### Exercise
Take the entries below and print, exactly, the stretch from the line containing "tax: 6.25% = 30.14 -> 6.25% = 30.07" through the line containing "tax: 17% = 1764.50 -> 18% = 2000.68", both included.

### Data to examine
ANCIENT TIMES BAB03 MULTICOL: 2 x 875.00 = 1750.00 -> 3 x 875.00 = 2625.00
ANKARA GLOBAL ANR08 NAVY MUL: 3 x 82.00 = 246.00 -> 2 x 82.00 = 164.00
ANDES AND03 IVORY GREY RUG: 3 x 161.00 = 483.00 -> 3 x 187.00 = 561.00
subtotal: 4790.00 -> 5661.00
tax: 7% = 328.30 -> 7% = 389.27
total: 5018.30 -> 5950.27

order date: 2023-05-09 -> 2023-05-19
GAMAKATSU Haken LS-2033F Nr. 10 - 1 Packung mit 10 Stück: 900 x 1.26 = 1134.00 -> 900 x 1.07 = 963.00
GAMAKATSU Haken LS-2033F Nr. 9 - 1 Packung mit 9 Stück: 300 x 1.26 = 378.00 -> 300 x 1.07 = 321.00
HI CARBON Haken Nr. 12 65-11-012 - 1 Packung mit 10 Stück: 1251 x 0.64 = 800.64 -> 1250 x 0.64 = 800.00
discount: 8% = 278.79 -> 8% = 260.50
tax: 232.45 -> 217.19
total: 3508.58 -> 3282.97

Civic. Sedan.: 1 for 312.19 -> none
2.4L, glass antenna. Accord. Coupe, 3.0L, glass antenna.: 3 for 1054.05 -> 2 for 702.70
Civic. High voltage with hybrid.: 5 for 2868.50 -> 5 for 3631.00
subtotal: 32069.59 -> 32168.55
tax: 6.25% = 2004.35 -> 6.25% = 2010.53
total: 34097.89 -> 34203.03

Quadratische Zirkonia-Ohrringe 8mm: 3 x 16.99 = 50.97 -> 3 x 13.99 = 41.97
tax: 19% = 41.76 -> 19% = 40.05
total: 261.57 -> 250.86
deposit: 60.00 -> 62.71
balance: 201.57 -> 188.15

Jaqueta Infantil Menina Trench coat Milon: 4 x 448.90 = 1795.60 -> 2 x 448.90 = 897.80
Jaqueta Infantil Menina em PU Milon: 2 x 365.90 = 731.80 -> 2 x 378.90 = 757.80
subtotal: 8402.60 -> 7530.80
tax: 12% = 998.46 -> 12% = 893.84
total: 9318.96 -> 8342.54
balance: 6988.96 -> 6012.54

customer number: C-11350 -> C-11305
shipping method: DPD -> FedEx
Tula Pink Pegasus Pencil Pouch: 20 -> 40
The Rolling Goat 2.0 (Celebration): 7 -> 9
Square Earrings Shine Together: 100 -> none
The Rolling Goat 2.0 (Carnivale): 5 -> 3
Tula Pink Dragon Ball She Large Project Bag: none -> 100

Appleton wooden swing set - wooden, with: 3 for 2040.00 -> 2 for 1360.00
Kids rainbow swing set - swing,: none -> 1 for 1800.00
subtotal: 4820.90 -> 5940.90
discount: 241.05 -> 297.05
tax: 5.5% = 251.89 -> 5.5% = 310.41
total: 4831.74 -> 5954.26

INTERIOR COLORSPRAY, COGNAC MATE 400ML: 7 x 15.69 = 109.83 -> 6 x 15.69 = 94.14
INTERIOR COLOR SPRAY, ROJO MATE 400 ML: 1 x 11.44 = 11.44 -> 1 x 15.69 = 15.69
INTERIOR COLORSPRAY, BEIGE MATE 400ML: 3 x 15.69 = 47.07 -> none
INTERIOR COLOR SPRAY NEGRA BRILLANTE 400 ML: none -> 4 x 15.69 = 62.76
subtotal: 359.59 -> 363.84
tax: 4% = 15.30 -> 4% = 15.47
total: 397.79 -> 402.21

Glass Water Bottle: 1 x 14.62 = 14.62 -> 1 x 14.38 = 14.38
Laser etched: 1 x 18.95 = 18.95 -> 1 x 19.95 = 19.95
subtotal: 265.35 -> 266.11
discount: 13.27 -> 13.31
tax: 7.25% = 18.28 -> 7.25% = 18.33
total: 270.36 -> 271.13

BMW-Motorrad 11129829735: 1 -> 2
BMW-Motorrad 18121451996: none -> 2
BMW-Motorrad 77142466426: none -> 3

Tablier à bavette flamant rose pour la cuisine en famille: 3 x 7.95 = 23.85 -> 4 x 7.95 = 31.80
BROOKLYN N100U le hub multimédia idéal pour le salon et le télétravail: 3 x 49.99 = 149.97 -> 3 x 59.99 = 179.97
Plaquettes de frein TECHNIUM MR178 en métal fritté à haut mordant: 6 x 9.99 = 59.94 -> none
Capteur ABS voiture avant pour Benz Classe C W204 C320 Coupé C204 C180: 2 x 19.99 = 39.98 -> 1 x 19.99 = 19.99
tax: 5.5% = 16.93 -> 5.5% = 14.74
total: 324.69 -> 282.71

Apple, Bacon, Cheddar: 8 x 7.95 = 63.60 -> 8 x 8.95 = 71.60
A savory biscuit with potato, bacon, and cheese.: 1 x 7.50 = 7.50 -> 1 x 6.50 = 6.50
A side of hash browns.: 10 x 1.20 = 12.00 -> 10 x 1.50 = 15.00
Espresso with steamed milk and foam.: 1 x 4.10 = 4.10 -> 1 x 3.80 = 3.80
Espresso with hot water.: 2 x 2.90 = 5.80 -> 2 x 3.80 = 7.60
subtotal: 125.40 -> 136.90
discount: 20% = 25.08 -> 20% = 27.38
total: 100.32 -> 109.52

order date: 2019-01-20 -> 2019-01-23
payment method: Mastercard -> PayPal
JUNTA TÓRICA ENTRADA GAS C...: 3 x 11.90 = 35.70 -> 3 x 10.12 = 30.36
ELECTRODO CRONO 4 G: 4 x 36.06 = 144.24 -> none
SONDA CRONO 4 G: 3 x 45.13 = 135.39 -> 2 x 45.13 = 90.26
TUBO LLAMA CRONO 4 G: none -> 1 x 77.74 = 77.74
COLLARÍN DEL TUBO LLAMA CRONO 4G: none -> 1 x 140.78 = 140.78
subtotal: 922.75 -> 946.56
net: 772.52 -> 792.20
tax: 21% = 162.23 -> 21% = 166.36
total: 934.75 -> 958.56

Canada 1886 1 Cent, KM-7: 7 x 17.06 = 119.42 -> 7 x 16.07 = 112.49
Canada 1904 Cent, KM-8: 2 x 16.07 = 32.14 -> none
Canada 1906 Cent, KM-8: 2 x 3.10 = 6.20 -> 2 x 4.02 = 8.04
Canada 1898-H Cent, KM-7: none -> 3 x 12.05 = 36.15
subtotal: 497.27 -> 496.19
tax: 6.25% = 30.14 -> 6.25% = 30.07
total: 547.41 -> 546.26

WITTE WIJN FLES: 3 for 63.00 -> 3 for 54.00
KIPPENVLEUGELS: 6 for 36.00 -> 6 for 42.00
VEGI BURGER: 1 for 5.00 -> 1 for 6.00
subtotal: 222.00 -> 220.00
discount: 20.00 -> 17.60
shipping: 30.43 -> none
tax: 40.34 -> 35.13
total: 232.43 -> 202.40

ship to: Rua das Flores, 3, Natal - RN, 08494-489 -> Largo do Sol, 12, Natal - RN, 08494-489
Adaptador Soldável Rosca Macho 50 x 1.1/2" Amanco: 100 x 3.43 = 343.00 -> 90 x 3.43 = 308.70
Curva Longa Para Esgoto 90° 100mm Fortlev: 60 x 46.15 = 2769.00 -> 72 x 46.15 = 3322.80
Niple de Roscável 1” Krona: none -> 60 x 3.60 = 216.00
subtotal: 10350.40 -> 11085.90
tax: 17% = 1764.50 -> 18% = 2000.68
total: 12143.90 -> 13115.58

### Response
tax: 6.25% = 30.14 -> 6.25% = 30.07
total: 547.41 -> 546.26

WITTE WIJN FLES: 3 for 63.00 -> 3 for 54.00
KIPPENVLEUGELS: 6 for 36.00 -> 6 for 42.00
VEGI BURGER: 1 for 5.00 -> 1 for 6.00
subtotal: 222.00 -> 220.00
discount: 20.00 -> 17.60
shipping: 30.43 -> none
tax: 40.34 -> 35.13
total: 232.43 -> 202.40

ship to: Rua das Flores, 3, Natal - RN, 08494-489 -> Largo do Sol, 12, Natal - RN, 08494-489
Adaptador Soldável Rosca Macho 50 x 1.1/2" Amanco: 100 x 3.43 = 343.00 -> 90 x 3.43 = 308.70
Curva Longa Para Esgoto 90° 100mm Fortlev: 60 x 46.15 = 2769.00 -> 72 x 46.15 = 3322.80
Niple de Roscável 1” Krona: none -> 60 x 3.60 = 216.00
subtotal: 10350.40 -> 11085.90
tax: 17% = 1764.50 -> 18% = 2000.68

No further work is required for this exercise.